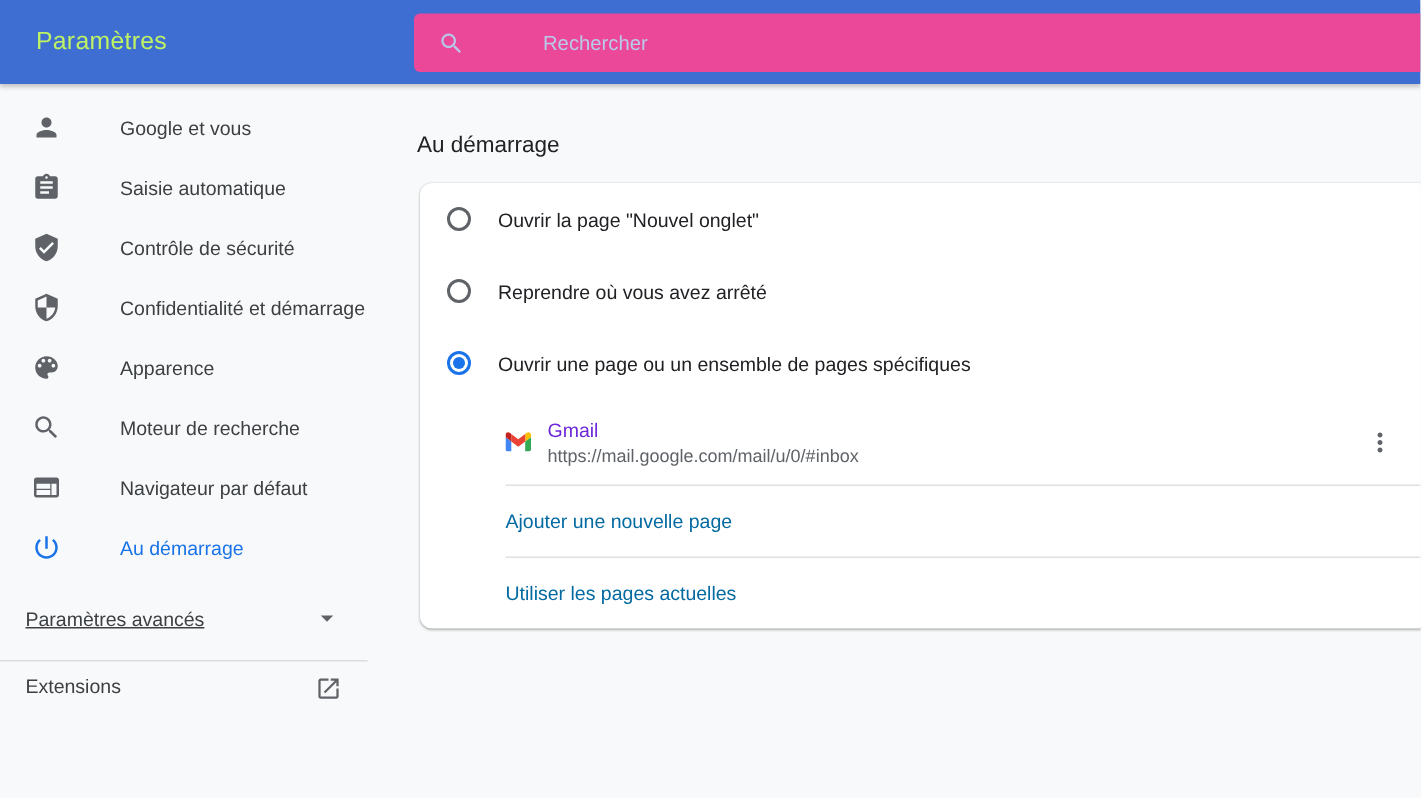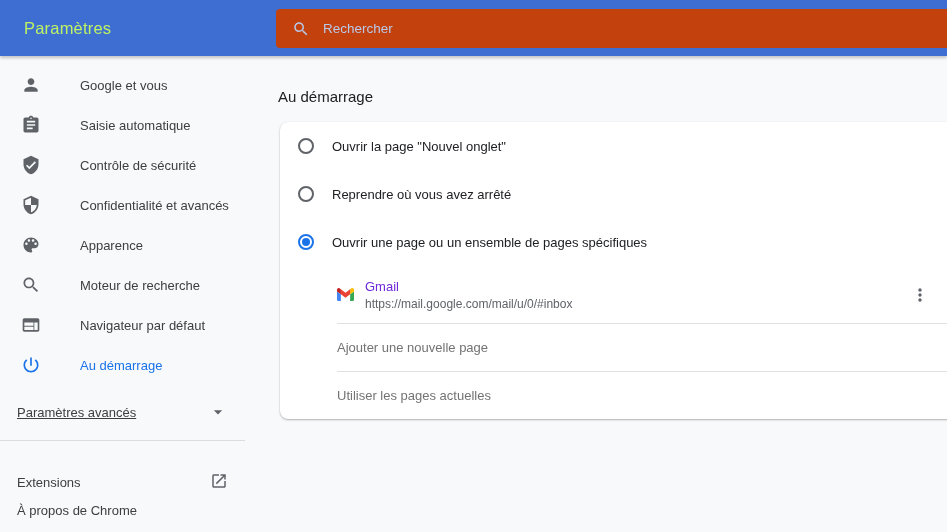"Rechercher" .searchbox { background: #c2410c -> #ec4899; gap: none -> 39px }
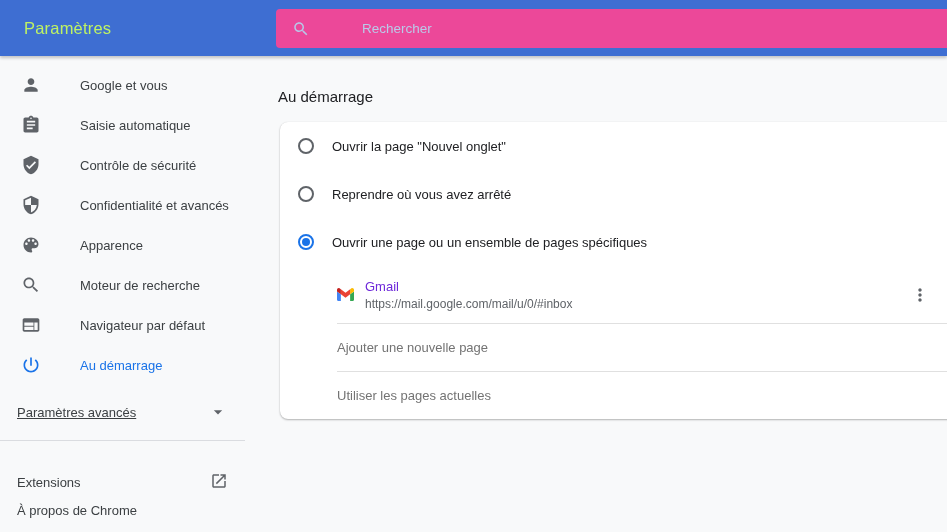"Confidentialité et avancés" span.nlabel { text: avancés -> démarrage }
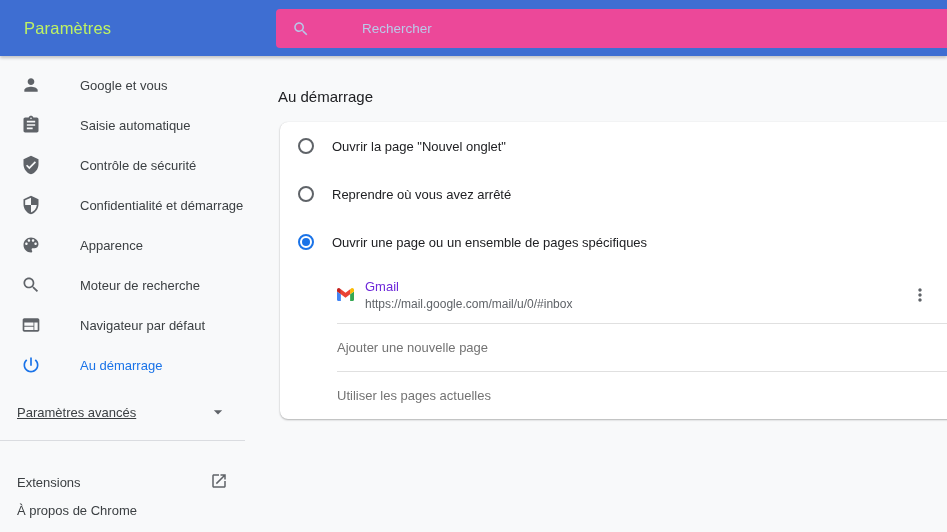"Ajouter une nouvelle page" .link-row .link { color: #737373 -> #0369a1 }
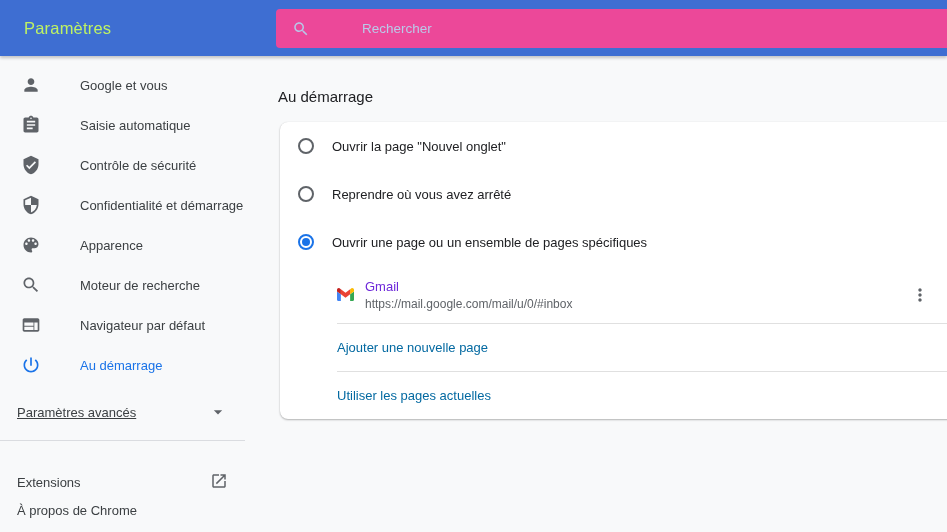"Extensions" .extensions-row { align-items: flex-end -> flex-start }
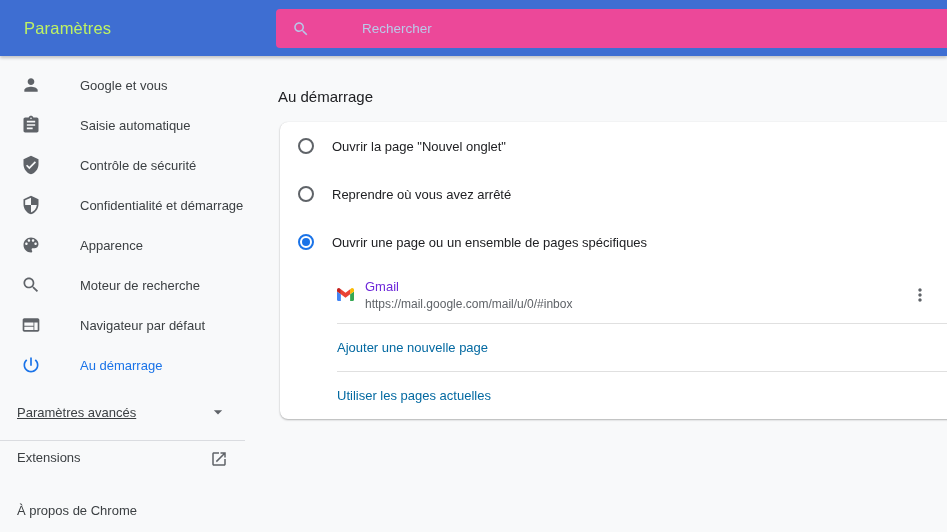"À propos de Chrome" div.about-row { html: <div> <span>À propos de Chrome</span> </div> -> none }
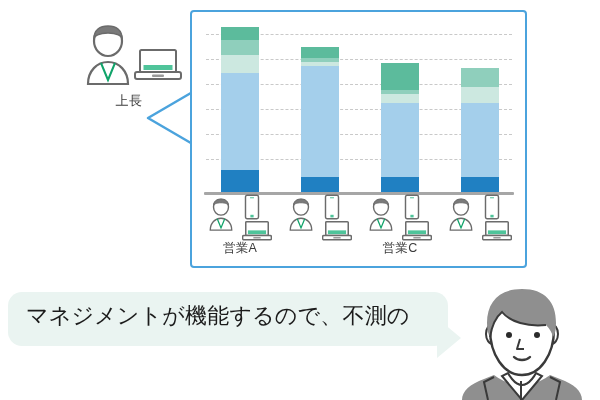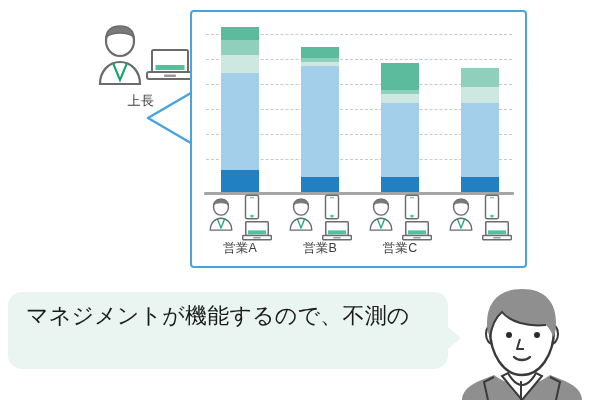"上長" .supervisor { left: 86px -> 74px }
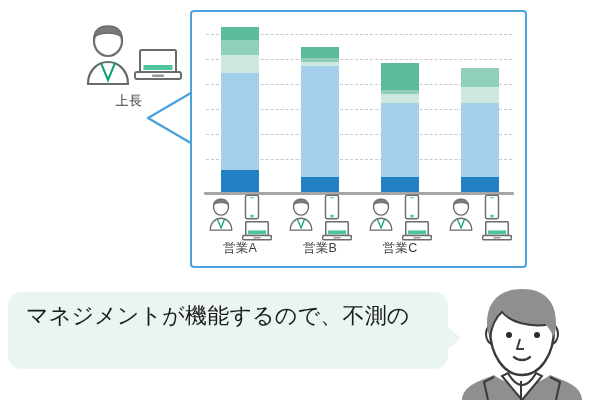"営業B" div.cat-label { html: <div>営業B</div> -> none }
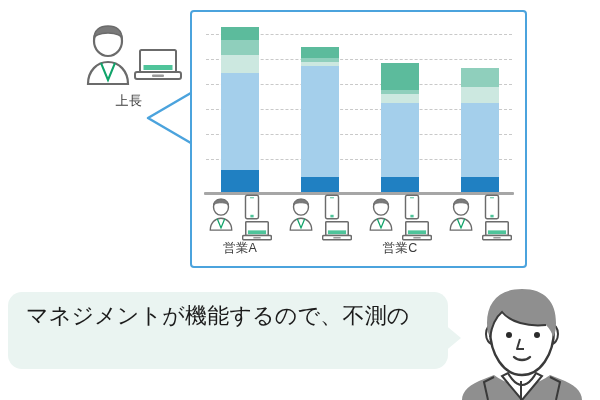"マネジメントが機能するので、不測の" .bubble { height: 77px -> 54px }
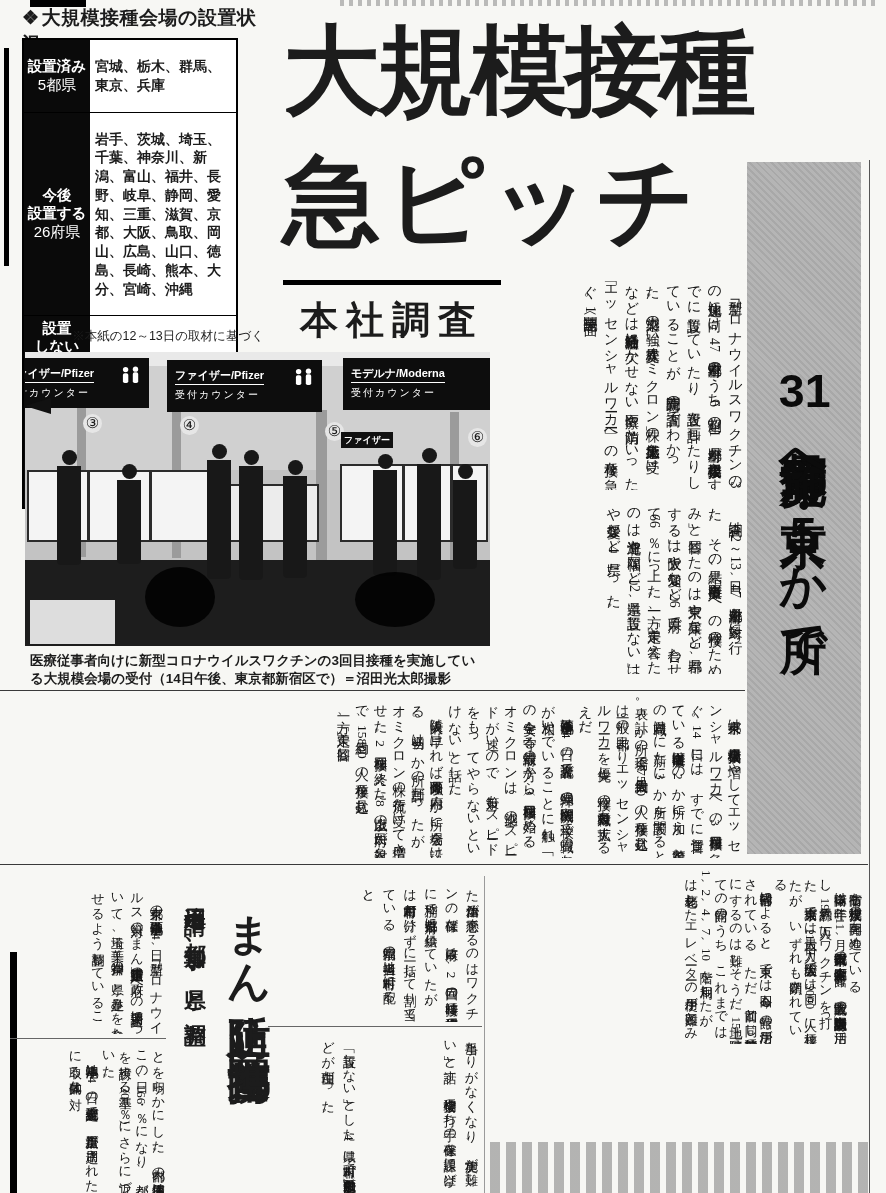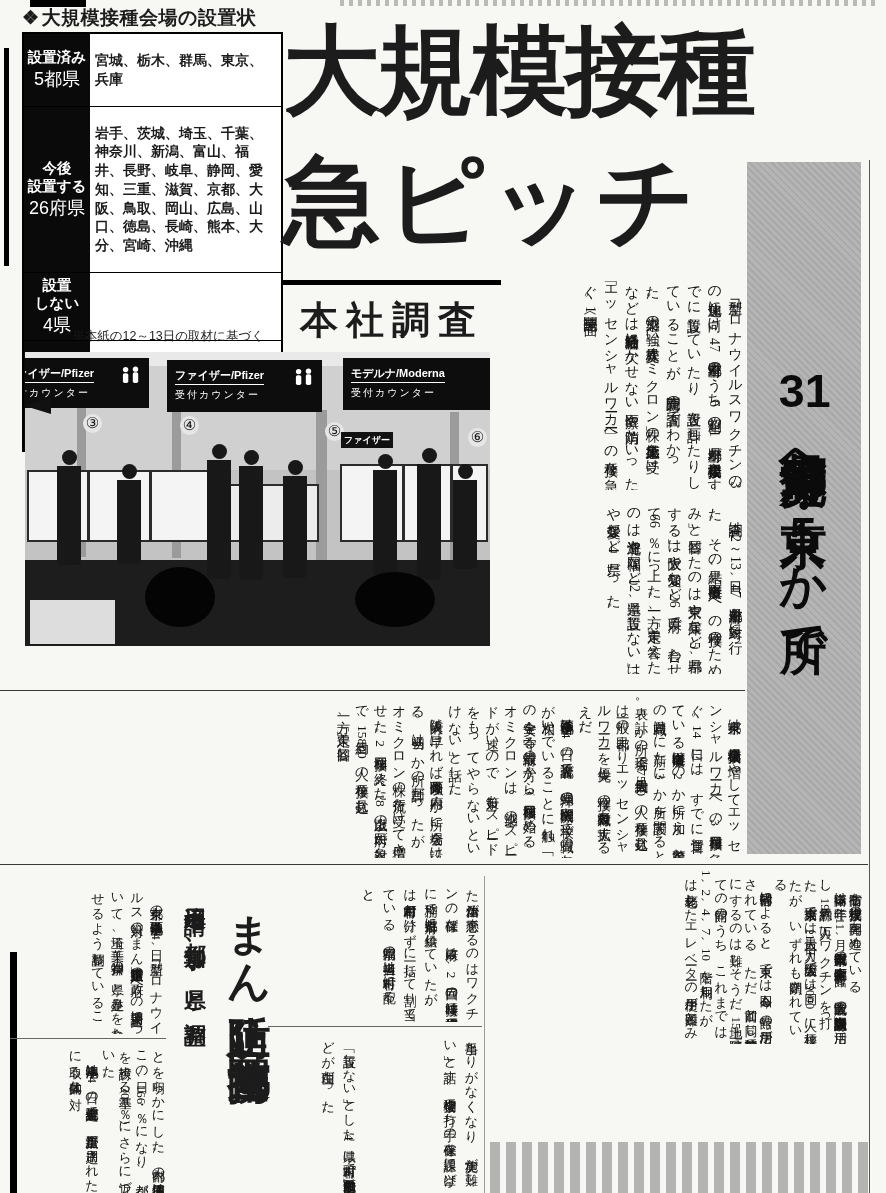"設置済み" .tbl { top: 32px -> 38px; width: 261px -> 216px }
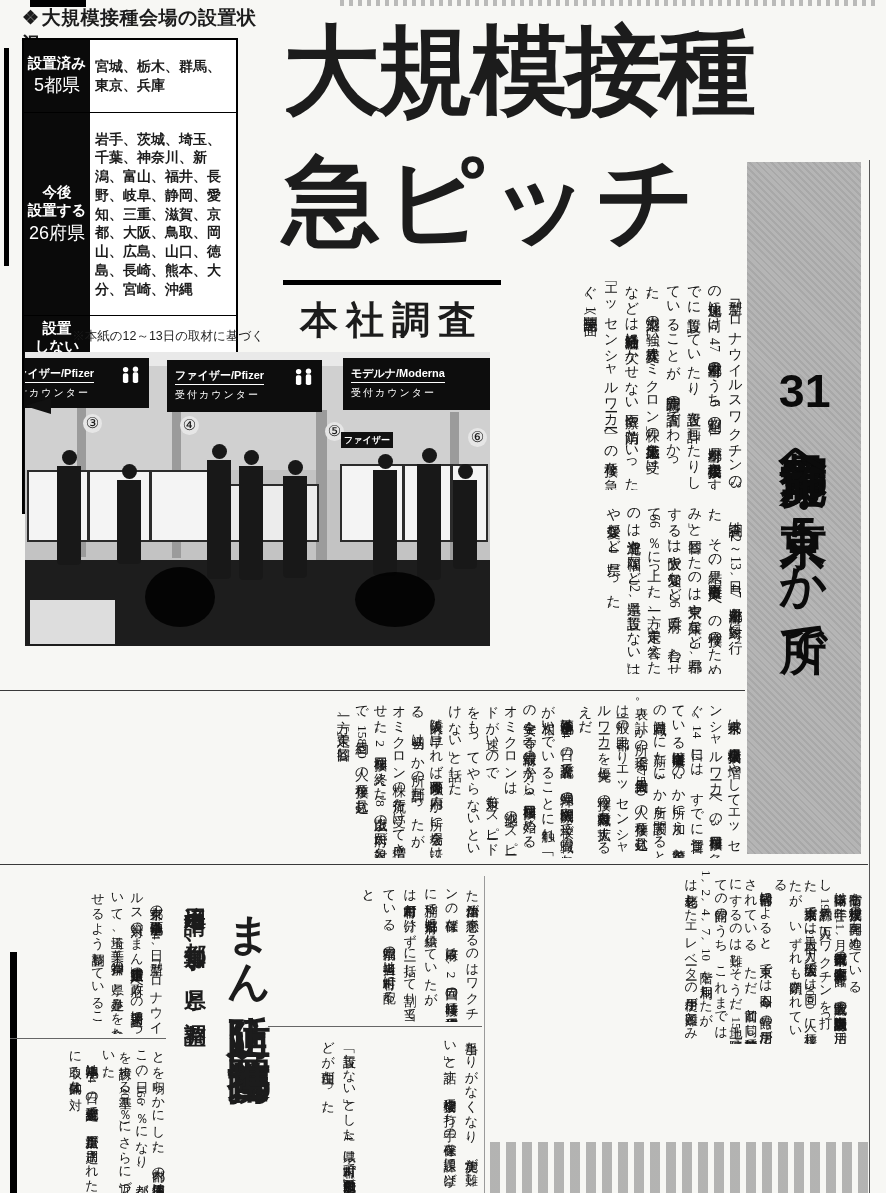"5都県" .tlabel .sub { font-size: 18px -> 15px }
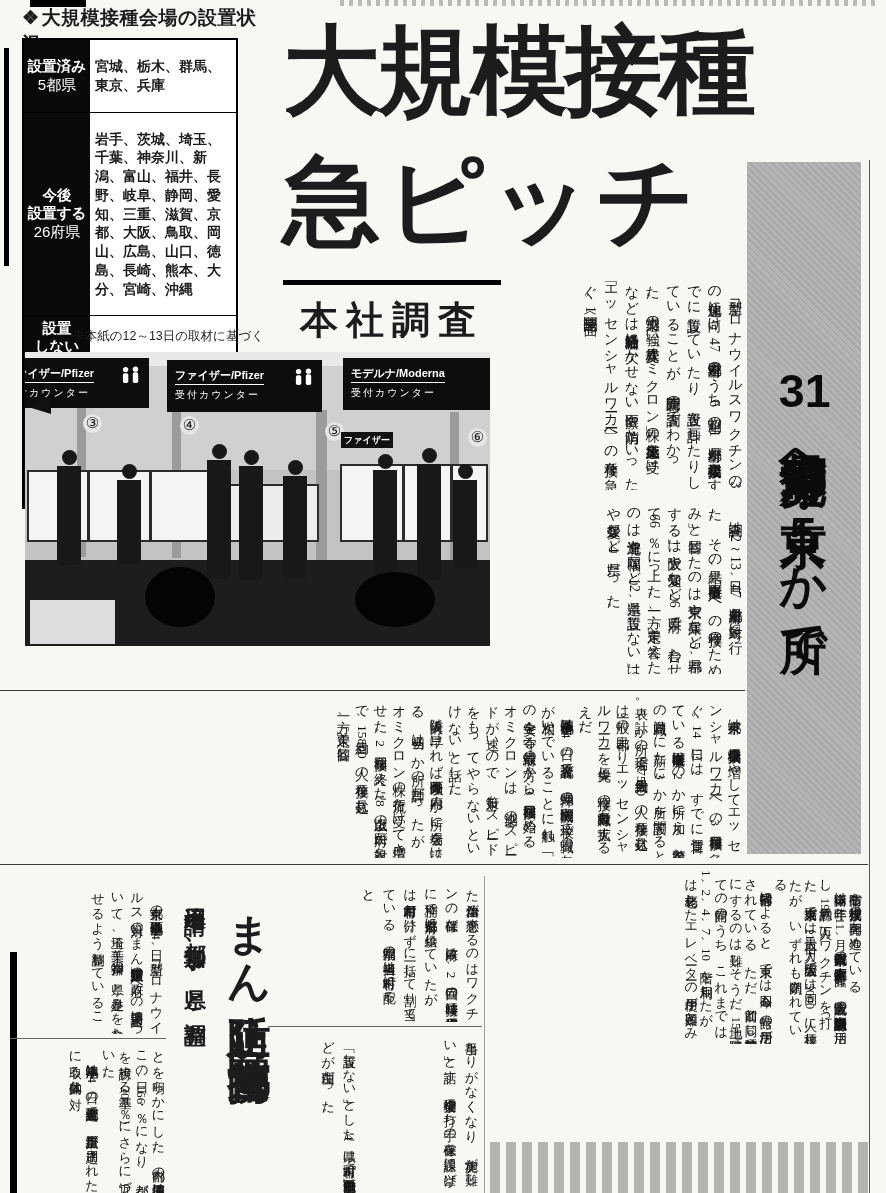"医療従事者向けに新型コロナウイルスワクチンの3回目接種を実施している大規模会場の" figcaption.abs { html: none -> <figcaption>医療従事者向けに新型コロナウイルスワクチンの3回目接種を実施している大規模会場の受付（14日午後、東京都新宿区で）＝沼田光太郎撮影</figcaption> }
++++++
WHAT YOU SHOULD DO: Please repeat each record above precisely, with the pictures left out.

RESULT FOR THIS TASK:
"Rechercher" .searchbox { background: #c2410c -> #ec4899; gap: none -> 39px }
"Confidentialité et avancés" span.nlabel { text: avancés -> démarrage }
"Ajouter une nouvelle page" .link-row .link { color: #737373 -> #0369a1 }
"Extensions" .extensions-row { align-items: flex-end -> flex-start }
"À propos de Chrome" div.about-row { html: <div> <span>À propos de Chrome</span> </div> -> none }
"上長" .supervisor { left: 86px -> 74px }
"営業B" div.cat-label { html: <div>営業B</div> -> none }
"マネジメントが機能するので、不測の" .bubble { height: 77px -> 54px }
"設置済み" .tbl { top: 32px -> 38px; width: 261px -> 216px }
"5都県" .tlabel .sub { font-size: 18px -> 15px }
"医療従事者向けに新型コロナウイルスワクチンの3回目接種を実施している大規模会場の" figcaption.abs { html: none -> <figcaption>医療従事者向けに新型コロナウイルスワクチンの3回目接種を実施している大規模会場の受付（14日午後、東京都新宿区で）＝沼田光太郎撮影</figcaption> }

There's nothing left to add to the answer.